Tutti e quattro i personaggi sono in relazione, più o meno, con una bara vuota frustata dal vento autunnale.
New Canaan, 2007. «Il feretro non conteneva nessuna salma. La bara Star Legacy modello Platinum Rose in acciaio calibro 18, in prestito dal Walmart locale, era solo ricoperta da una grande bandiera americana». Cosi le prime righe dell’incipit.
Poi seguono le storie dei quattro personaggi, molto diversi tra loro, frequentanti negli anni Novanta lo stesso liceo: Bill Ashcraft, Stacey Moore, Dan Eaton e Tina Ross. Il capitolo che chiude il romanzo, “Lisa Han e il vuoto al termine della notte” (riverbero di Céline?), rende concreta la presenza di un personaggio decisivo per la storia, sempre evocato ma mai presente, se non nei ricordi dei protagonisti. Ultimo domicilio conosciuto di Lisa, la Cambogia, forse…
Mentre saltellavo da Eastwood a Markley e viceversa nella mia immaginazione, sudante, Lisa era diventava il tormentone “Olga” del film di Moretti “Ecce Bombo”: «Cerchiamo di dare un senso alla serata. Andiamo a trovare Olga…».
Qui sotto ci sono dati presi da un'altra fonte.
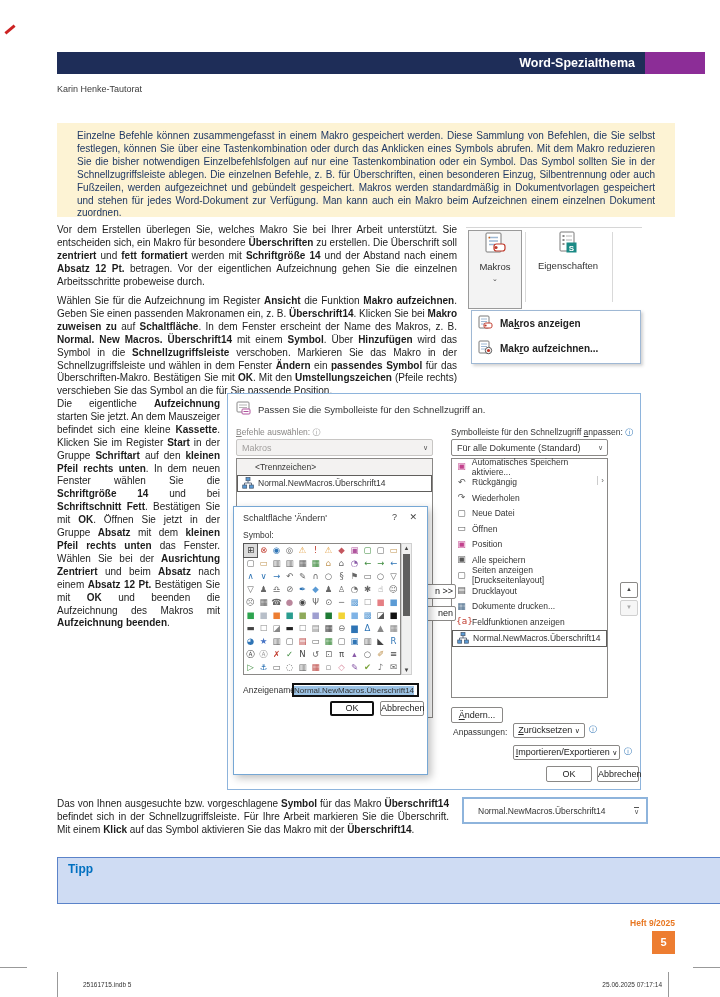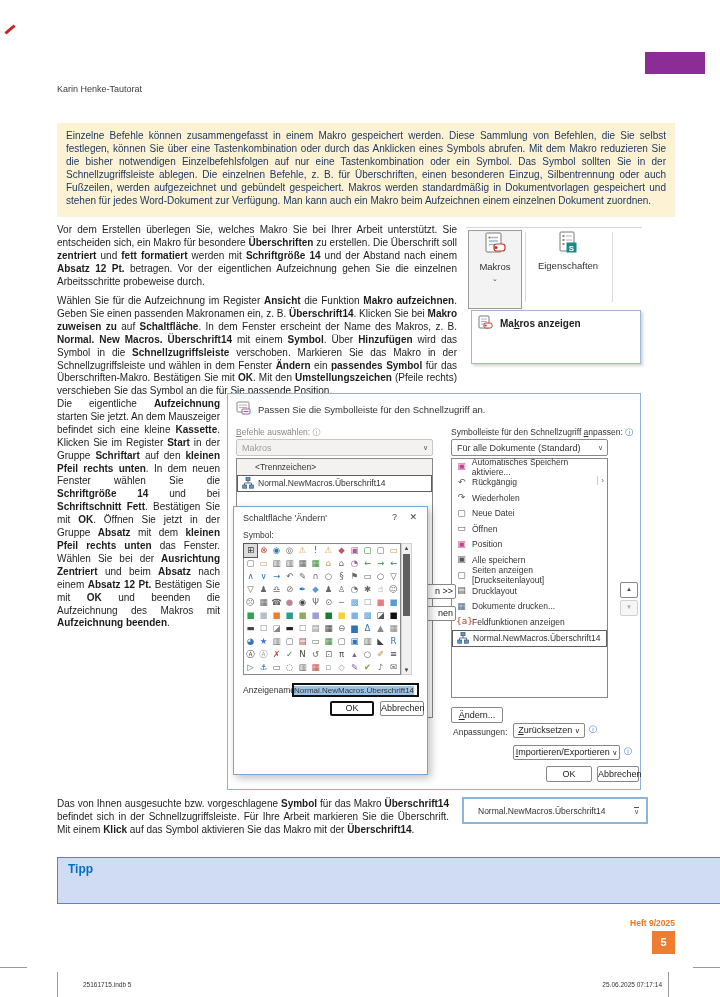--- a/index.html
+++ b/index.html
@@ -102,6 +102,7 @@
 <div class="page">
 
   <div class="abs redmark"></div>
+  <div class="abs topbar">Word-Spezialthema</div>
   <div class="abs topbar-accent"></div>
   <div class="abs author">Karin Henke-Tautorat</div>
 

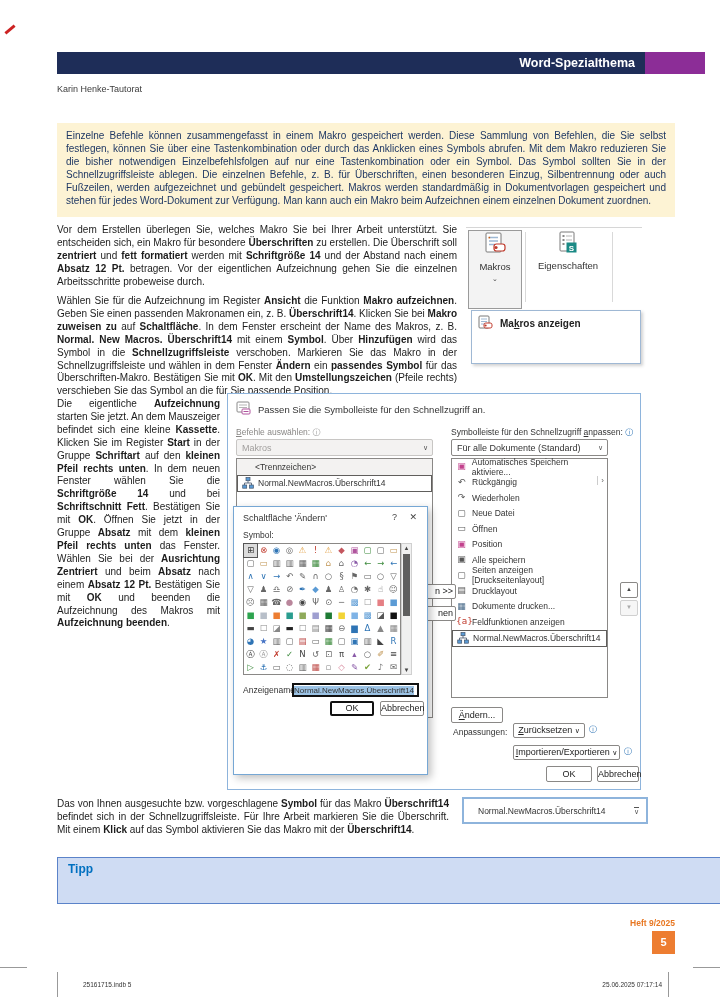--- a/index.html
+++ b/index.html
@@ -16,7 +16,7 @@
 
   
   .introbox{left:57px;top:123px;width:618px;height:94px;background:#fdf3d4;color:#1f3864;
-            font-size:10px;line-height:12.9px;padding:7px 9px;box-sizing:border-box;text-align:justify;}
+            font-size:10px;line-height:12.9px;padding:7px 20px;box-sizing:border-box;text-align:justify;}
 
   .para{font-size:10px;line-height:12.9px;text-align:justify;color:#1c1c1c;}
   .p1{left:57px;top:224px;width:400px;}

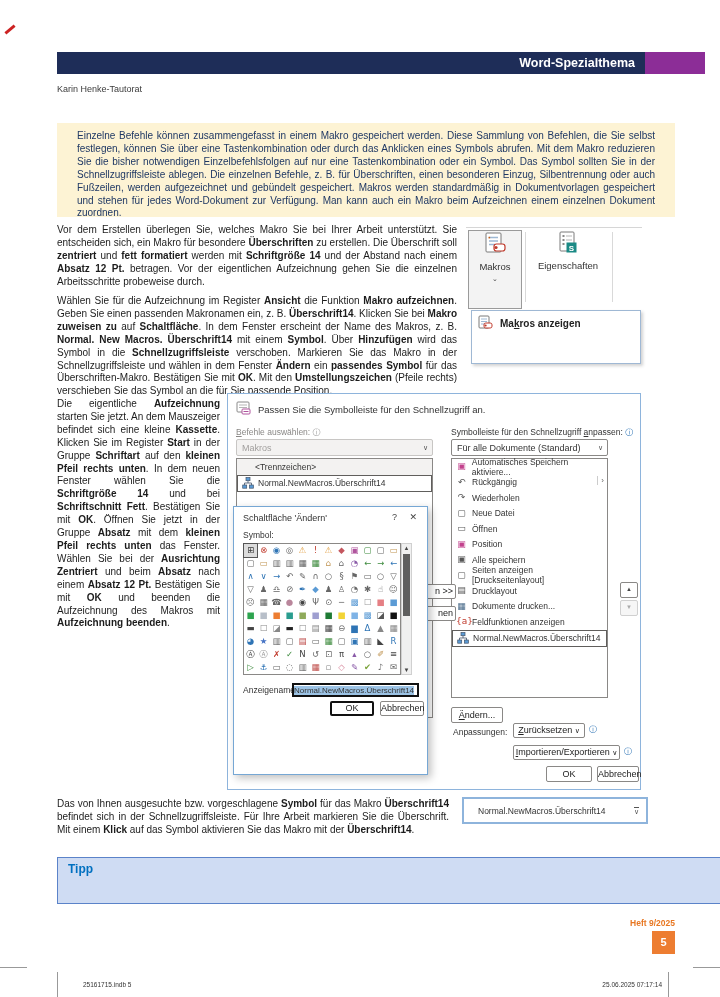--- a/index.html
+++ b/index.html
@@ -153,6 +153,15 @@
               <circle cx="7.6" cy="10.5" r="1.1" fill="#c0392b"></circle>
             </svg></span>
           <span>Ma<u>k</u>ros anzeigen</span>
+        </div>
+        <div class="menu-item">
+          <span><svg width="15" height="15" viewBox="0 0 15 15">
+              <rect x="1" y="1" width="10" height="12" rx="1" fill="#fff" stroke="#7b7b7b"></rect>
+              <path stroke="#9db8d4" d="M3 4h6M3 6.5h6M3 9h4"></path>
+              <circle cx="10.5" cy="10.5" r="3.2" fill="#fff" stroke="#555"></circle>
+              <circle cx="10.5" cy="10.5" r="1.6" fill="#c0392b"></circle>
+            </svg></span>
+          <span>Mak<u>r</u>o aufzeichnen...</span>
         </div>
       </div>
   </div>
Non crediate, però di avere sotto gli occhi un romanzo banale. Tutt’altro. È scritto bene… fin troppo bene. Ma è un romanzo pretenzioso, che vuole raccontare l’America profonda, conservatrice, religiosa e razzista; i nobili ideali o le frustazioni esistenziali che spingono ragazzi ad arruolarsi per combattere i “cattivi”; il vuoto di vite grasse o anoressiche o drogate o alcolizzate o risucchiate dal nulla di uno Stato del Midwest, pianeggiante e lievemente ondulato, bagnato dal lago Eire a nord; i motivi di chi rifiuta il modello di sviluppo turbocapitalista e ama il pianeta.
Si tinge anche di giallo il romanzo dello scrittore americano. E ci sono citazioni colte.
«Meglio lascare stare… Seduto lì di notte con il braccio intorno alle spalle di Hailey, con l’odore del suo shampoo al cocco nelle narici, Dan [Eaton] si immerse nel pensiero dell’angelo che si volta a guardare le rovine».
Alla fine delle oltre cinquecento pagine uno dice: tutto s’incastra meravigliosamente, lo stile è tirato a lucido, le descrizioni praticamente in 3D, le anime sono scandagliate con rigore “scientifico”. Della scrittura (grazie alla traduttrice) abbiamo già detto.
L’estate è lunga.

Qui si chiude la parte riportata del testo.